- General Game Review
- Nvidia Stereoscopic 3D Findings
- iZ3D Stereoscopic 3D Findings
- DDD Stereoscopic 3D Findings
Ever since I was a kid (a younger kid!), I was always fascinated by submarines. The idea of living underwater in a moving vehicle, armed to the teeth with torpedoes that can take out the biggest ships without a moment's notice - it's intriguing!
Would you believe the first submarine simulator I ever played was on a Commodore Vic-20? The next level up for me was "Sub Battle Simulator" by Epyx in the late 80's, to be followed by "688 Attack Sub" by Electronic Arts. I don't know why, but I haven't played any submarine simulators since then.
Among other things, Ubisoft has earned a great name for itself with the Silent Hunter series, and today we are going to review their latest title in stereoscopic 3D!
General Game Review
Silent Hunter 5 plays through as a historical campaign that starts when Germany invades Poland in 1939 and moves on from there. You have just been promoted to Captain of a German U-Boat, and are assigned several missions around the world.
As you progress, missions can include sinking ships, reconnaissance or photography, and more. While the missions may sound a bit simplistic, Silent Hunter 5 is everything but!
Let's begin by describing the submarine itself. You have a torpedo room, a command room, an engine room, and crew cabins. On deck, depending on how your sub is configured, you have one or more flak and deck guns for surface combat.
Your crew is varied as well. You have an engineer that keep things running well, a watchmen to manage the deck, a radio room officer to manage the sonar and listen for incoming radio transmissions, and several specialized characters that do everything from cooking the meals to ensuring the crew morale remains high.
What works for Silent Hunter 5 is its superior visual graphics and immersive experience. As Captain you have full reign of the ship. You can walk first person from bow to stern, climb a ladder onto the deck, and even fire all the guns and torpedoes personally. This is an innovation because most submarine simulators don't offer this first-person perspective the same way.
An added bonus is while you are on your missions, you can converse with the crew to pump up their morale and take advantage of special features. For example, your torpedo officer can preheat the torpedoes to make them do more damage and run faster, your engineer can overcharge the batteries so you can stay underwater longer - you can even ask the cook to make a special morale boosting meal for the crew!
To take advantage of these features, you need to spend crew morale points which you earn from accomplishing missions and doing productive things. When you return to port, you also get promotion points that you can use to enhance your crew. Clearly, your submarine is capable of being much more than the sum of its parts when in the hands of the right Captain!

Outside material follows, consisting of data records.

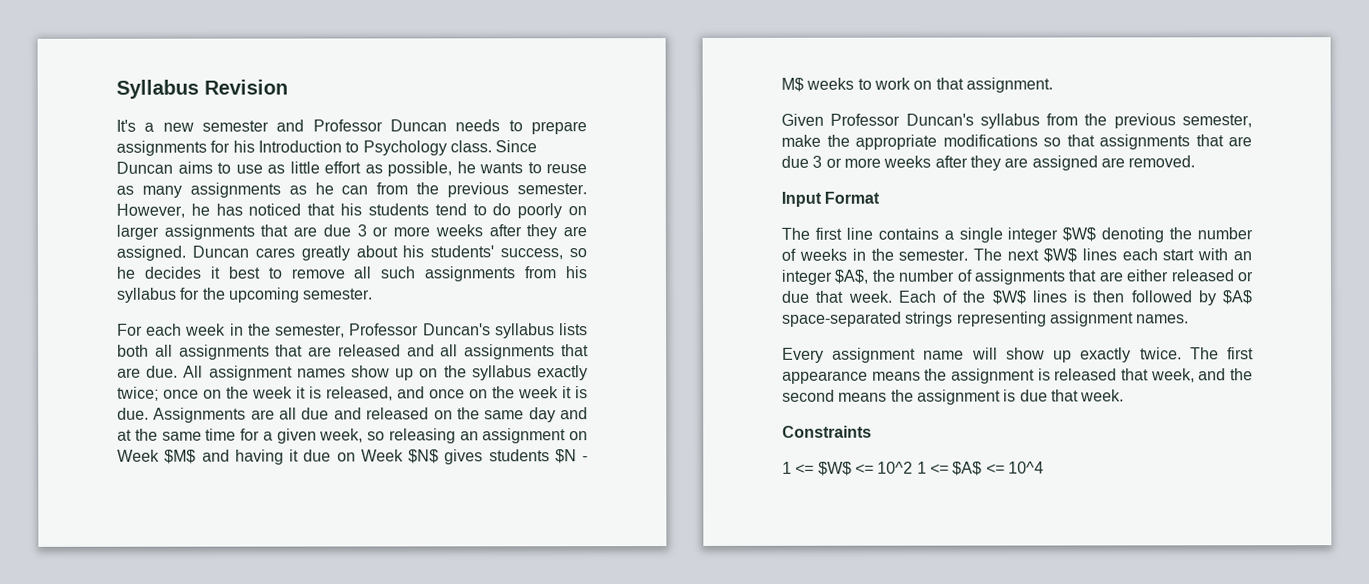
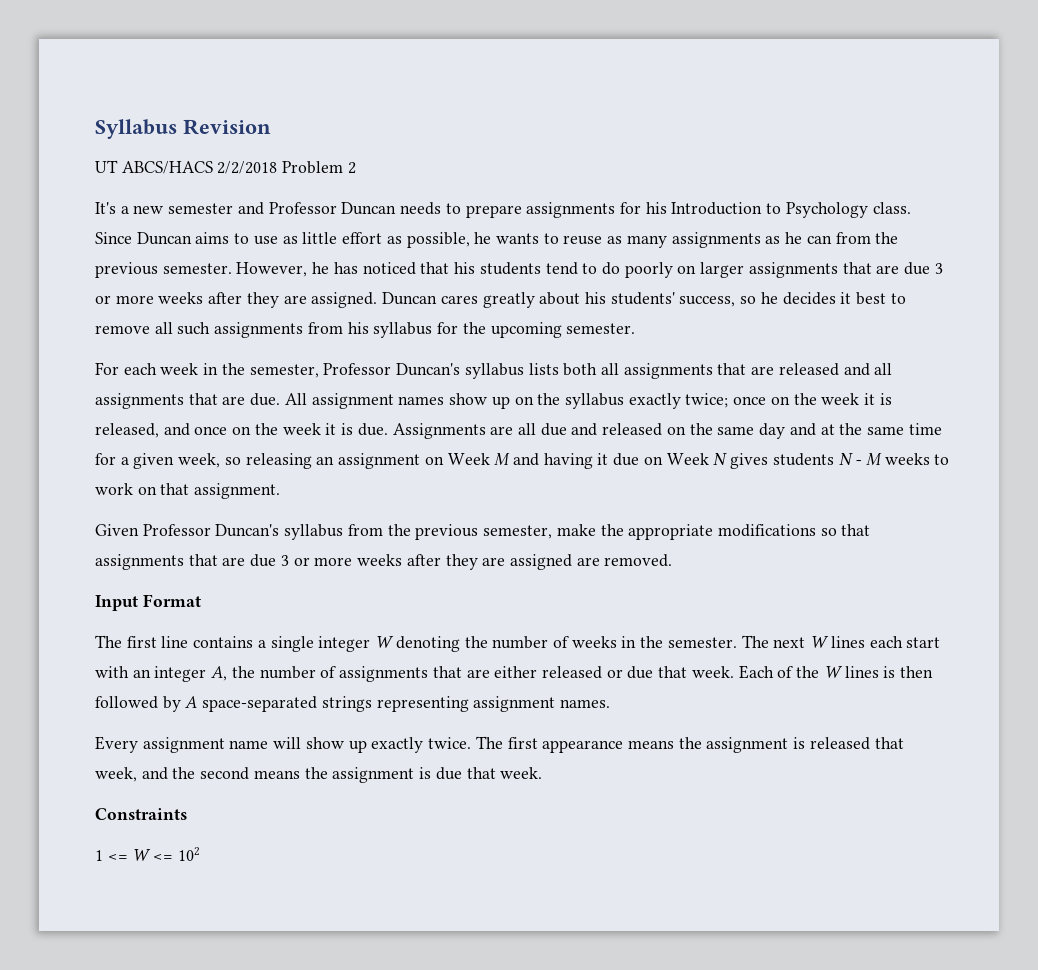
(288, 87) none -> [95,160,356,174] // UT ABCS/HACS 2/2/2018 Problem 2
[164,449,197,464] $M$ -> [494,453,511,466] M
[408,449,439,464] $N$ -> [713,453,728,465] N
[554,449,588,464] [781,77,804,92] $N - M$ -> [838,453,882,466] N - M
[1062,227,1097,242] $W$ -> [375,636,395,648] W
[1042,248,1077,263] $W$ -> [810,636,830,648] W
[834,269,869,284] $A$, -> [211,666,228,681] A,
[991,290,1027,305] $W$ -> [823,666,843,678] W
[1222,290,1253,305] $A$ -> [185,696,198,708] A
[817,461,1044,476] $W$ <= 10^2 1 <= $A$ <= 10^4 -> [132,847,200,861] W <= 102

While the game is run in DirectX 9, it is visually interesting throughout. You can even activate an external camera and get a breathtaking view of the ocean and ships around you. Everything is finely detailed.
It is especially cool when your submarine takes damage because water seeps onto the floor and countless valves spray all over the place. You even hear the sound of shorting circuits. It's really something!

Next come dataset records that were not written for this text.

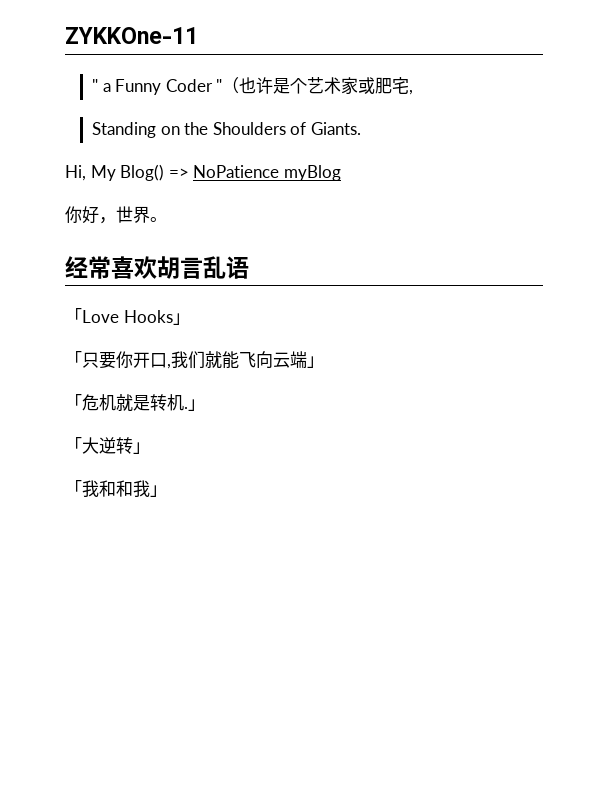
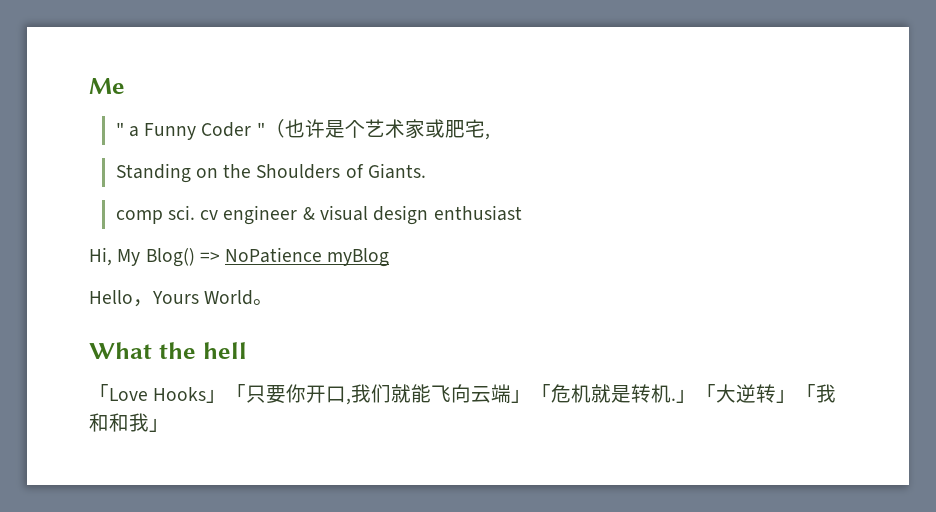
[65,27,198,44] ZYKKOne-11 -> [89,78,125,94] Me
(361, 128) none -> [115,205,522,225] // comp sci. cv engineer & visual design enthusiast
[65,206,167,224] [65,256,249,279] 你好，世界。 // 经常喜欢胡言乱语 -> [89,290,274,307] [89,342,247,359] Hello，Yours World。 // What the hell
(190, 319) // -> (227, 396) none
(324, 362) // -> (532, 396) none
(205, 405) // -> (697, 396) none
(150, 448) // -> (797, 396) none

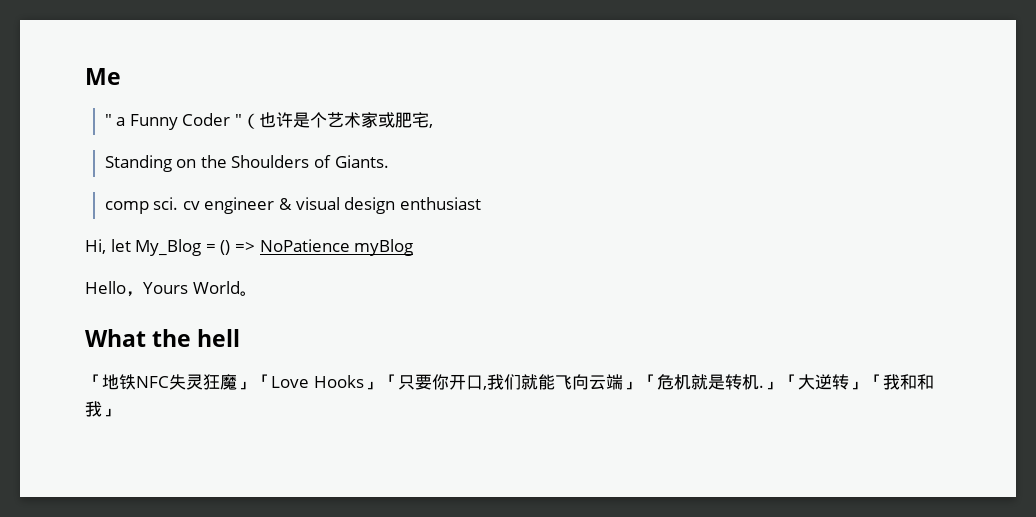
[117,248,195,267] My Blog() -> [110,239,231,256] let My_Blog = ()
(109, 392) none -> [102,374,271,390] 地铁NFC失灵狂魔」「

The audio is also very immersive, especially in surround sound, because you can hear the creaking of the submarine's hull all around you, and your heart will skip a beat when the surface warships are pinging the ocean deep to find you.
Unfortunately, it's with good reason that it took this long to get this review written for our members: Silent Hunter 5 is the most frustratingly difficult game I have ever played. The manual isn't a manual, it's a pamphlet! My pamphlet wasn't even readable because I got the online version.

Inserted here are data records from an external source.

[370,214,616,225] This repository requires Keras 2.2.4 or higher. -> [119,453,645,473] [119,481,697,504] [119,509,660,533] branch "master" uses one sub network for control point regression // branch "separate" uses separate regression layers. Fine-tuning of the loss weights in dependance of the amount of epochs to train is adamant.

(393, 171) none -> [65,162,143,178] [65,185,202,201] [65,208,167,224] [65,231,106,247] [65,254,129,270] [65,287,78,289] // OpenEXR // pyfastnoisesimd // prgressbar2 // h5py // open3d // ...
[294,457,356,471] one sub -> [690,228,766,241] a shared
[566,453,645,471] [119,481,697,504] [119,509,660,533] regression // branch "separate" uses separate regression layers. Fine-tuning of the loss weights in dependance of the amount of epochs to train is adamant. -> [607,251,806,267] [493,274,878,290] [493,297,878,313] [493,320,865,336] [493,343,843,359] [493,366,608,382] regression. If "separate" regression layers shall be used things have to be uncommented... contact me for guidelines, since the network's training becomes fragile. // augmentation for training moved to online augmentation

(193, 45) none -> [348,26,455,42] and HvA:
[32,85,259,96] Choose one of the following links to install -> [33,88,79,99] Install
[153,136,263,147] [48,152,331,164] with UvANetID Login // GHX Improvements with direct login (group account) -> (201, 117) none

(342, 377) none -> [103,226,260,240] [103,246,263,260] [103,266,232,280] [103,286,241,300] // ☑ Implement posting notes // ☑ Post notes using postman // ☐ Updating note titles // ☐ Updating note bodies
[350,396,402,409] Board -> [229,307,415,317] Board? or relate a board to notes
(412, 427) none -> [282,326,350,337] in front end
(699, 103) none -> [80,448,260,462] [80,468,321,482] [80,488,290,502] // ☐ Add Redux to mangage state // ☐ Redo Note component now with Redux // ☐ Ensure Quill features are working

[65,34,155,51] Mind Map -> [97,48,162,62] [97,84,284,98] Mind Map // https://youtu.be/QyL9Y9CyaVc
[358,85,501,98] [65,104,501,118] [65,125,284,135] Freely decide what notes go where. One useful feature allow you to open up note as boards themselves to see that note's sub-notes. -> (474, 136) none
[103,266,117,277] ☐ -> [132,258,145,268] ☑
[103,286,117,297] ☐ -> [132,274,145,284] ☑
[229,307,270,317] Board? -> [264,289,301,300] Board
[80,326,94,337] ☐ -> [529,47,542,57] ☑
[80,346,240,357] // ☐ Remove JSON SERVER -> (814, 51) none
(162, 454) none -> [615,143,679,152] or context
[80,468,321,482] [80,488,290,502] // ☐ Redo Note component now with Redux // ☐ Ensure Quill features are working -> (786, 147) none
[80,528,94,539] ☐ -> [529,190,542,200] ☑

It took way too much research to figure out how to launch a torpedo, and weeks to get through my first missions. It shouldn't really take this long, but running a submarine is way more complex than the manual prepares you for. What is really frustrating is it's not the complex operations that set things back. I've sunk several ships with torpedoes and deck guns - no problem! The real issue is finding the ships that need to be sunk.